Google Cloud’s courtship of startups comes at a particularly interesting moment. Just this month, federal judge Amit Mehta delivered a nuanced ruling in the government’s five-year-old search monopoly case, attempting to curb Google’s dominance without hampering its AI ambitions.

While Google avoided the Justice Department’s most severe proposed penalties, including the forced divestment of its Chrome browser, the ruling underscored regulatory concerns about the company leveraging its search monopoly to dominate AI. Critics are worried, understandably, that Google’s vast trove of search data provides an unfair advantage in developing AI systems, and that the company could deploy the same monopolistic tactics that secured its search dominance.

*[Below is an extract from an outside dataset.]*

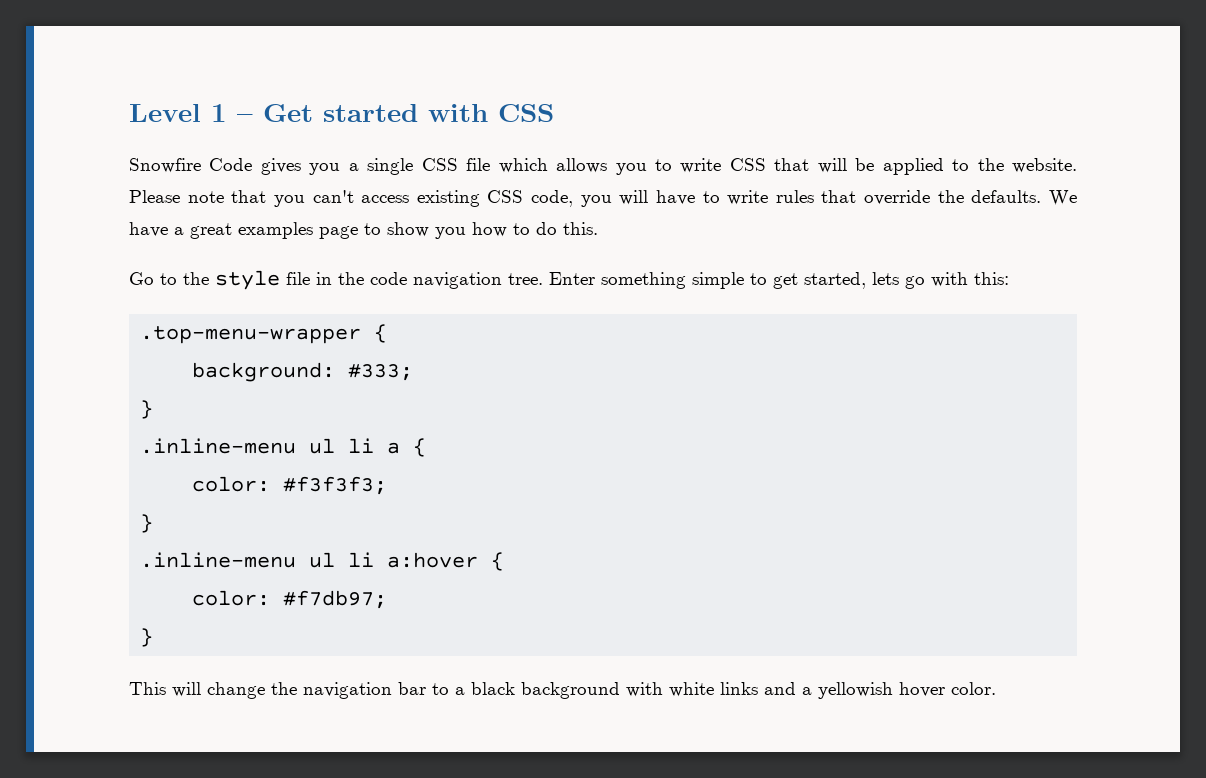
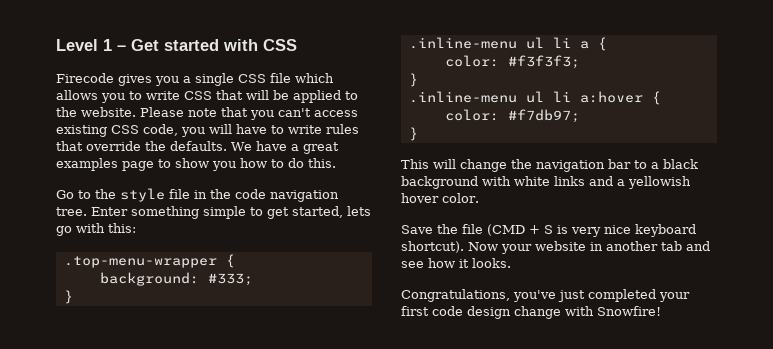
[129,158,253,173] Snowfire Code -> [56,73,114,83] Firecode
(996, 688) none -> [401,224,696,237] [401,241,710,254] [401,258,511,268] [401,289,690,302] [401,306,661,319] // Save the file (CMD + S is very nice keyboard shortcut). Now your website in another tab and see how it looks. // Congratulations, you've just completed your first code design change with Snowfire!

In conversation, deSouza is focused on far more positive outcomes. For example, he says, “I think we have an opportunity to fundamentally understand some of the major diseases that today we just don’t have a good understanding of,” deSouza said, outlining a vision where Google Cloud helps power research into Alzheimer’s, Parkinson’s, and climate technologies. “We want to work very hard to make sure that we are pioneering the technologies that will enable that work.”

Critics may not easily be assuaged. By positioning itself as an open platform that empowers rather than controls the next generation of AI companies, Google Cloud may be showing regulators that it fosters competition rather than stifles it, all while forging relationships with startups that might help Google’s case if regulators ramp up pressure.